Huffman Coding — Middle Level¶

At the middle level Huffman coding stops being "merge two nodes" and becomes a question of why the greedy choice is optimal, how close it gets to the Shannon entropy bound, when to reach for it versus arithmetic coding or a fixed table, and how the variants — canonical, adaptive, length-limited, k-ary — change the trade-offs you actually make in a real codec.

Table of Contents¶

Recap and Framing
Why the Greedy Choice Is Optimal
The Entropy Bound and How Close Huffman Gets
Comparison: Huffman vs Fixed vs Arithmetic Coding
Variant — Canonical Huffman
Variant — Adaptive (Dynamic) Huffman
Variant — Length-Limited Huffman
Variant — k-ary Huffman
Code: Canonical Huffman With Encode/Decode
Performance Analysis
Edge Cases & Pitfalls
Best Practices
Cheat Sheet
Summary
Further Reading

Recap and Framing¶

A junior reader knows the recipe: count frequencies, push leaves into a min-heap, merge the two smallest n − 1 times, and read codewords off the resulting tree (left = 0, right = 1).
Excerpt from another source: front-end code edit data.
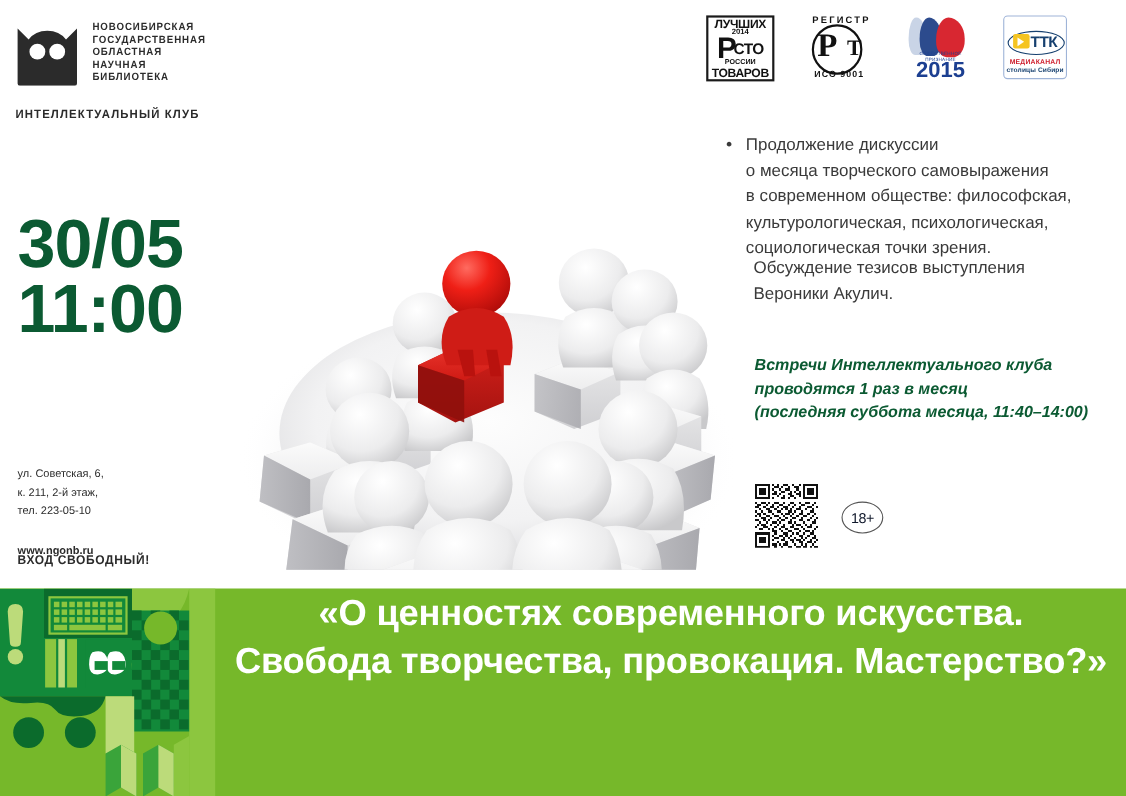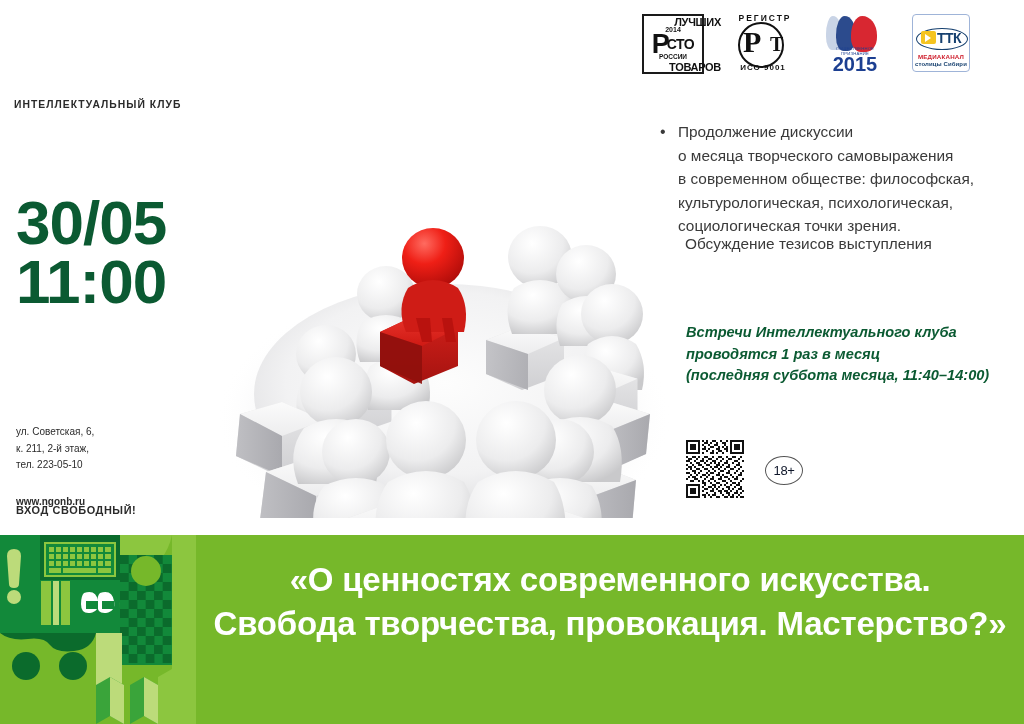"НОВОСИБИРСКАЯ" div.logo-block { html: none -> <div> <div> <svg> <path></path> <circle></circle> <circle></circle> </svg> </div> <div> <div>НОВОСИБИРСКАЯ</div> <div>ГОСУДАРСТВЕННАЯ</div> <div>ОБЛАСТНАЯ</div> <div>НАУЧНАЯ</div> <div>БИБЛИОТЕКА</div> </div> </div> }
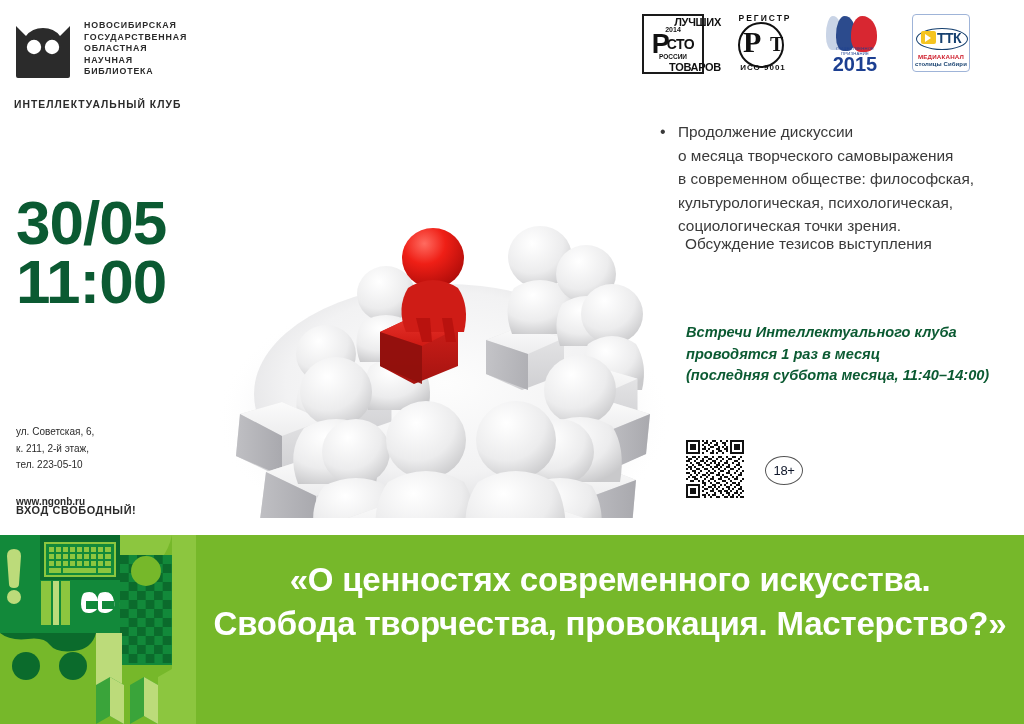"ЛУЧШИХ" .b1 .t-top,.b1 .t-bot { padding-left: 20px -> none; text-align: right -> center }
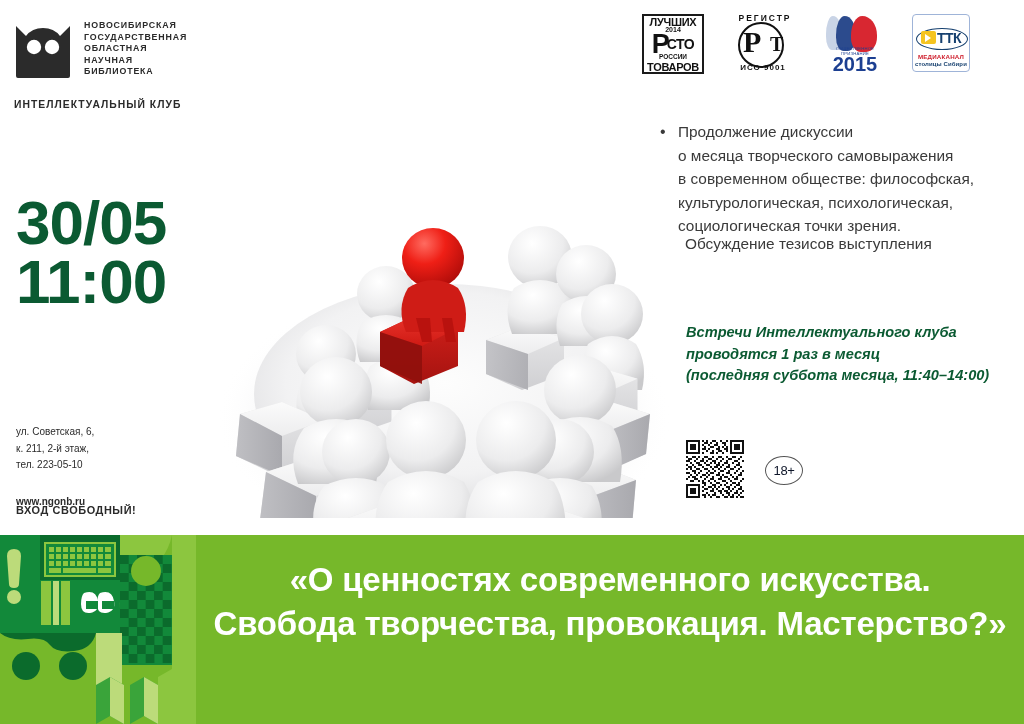"Вероники Акулич." div { html: none -> <div>Вероники Акулич.</div> }
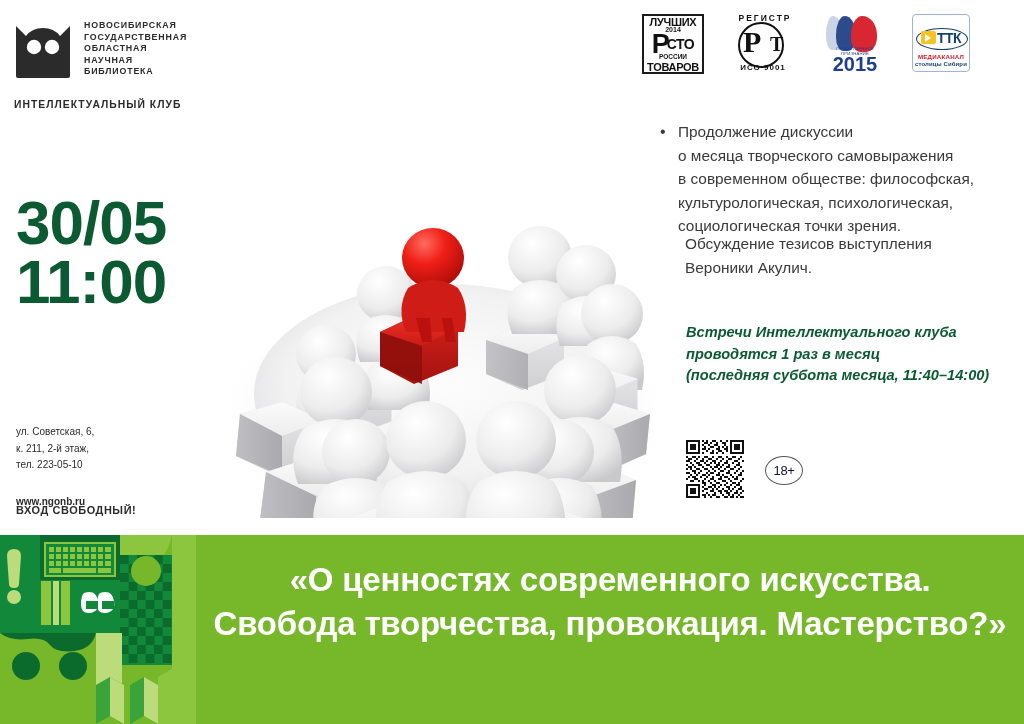"«О ценностях современного искусства." .banner-title { justify-content: center -> none }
That produces a prefix-free code in O(n log n).

The middle-level questions are different:

Why is repeatedly merging the two smallest nodes optimal — not merely a reasonable heuristic?
How good is the result — what is the gap between Huffman's average code length and the theoretical minimum (Shannon entropy)?
When is Huffman the right tool versus a fixed-length code, a static standard table, or arithmetic/range coding?
Which variant do real systems use — canonical (to ship the table cheaply), adaptive (one pass, no pre-scan), length-limited (to obey a format cap), or k-ary (for non-binary output)?

These are the decisions a working engineer makes when wiring Huffman into a compressor.

Why the Greedy Choice Is Optimal¶

Huffman's optimality rests on two lemmas. The full proof lives in professional.md; here is the intuition every middle engineer should be able to reproduce.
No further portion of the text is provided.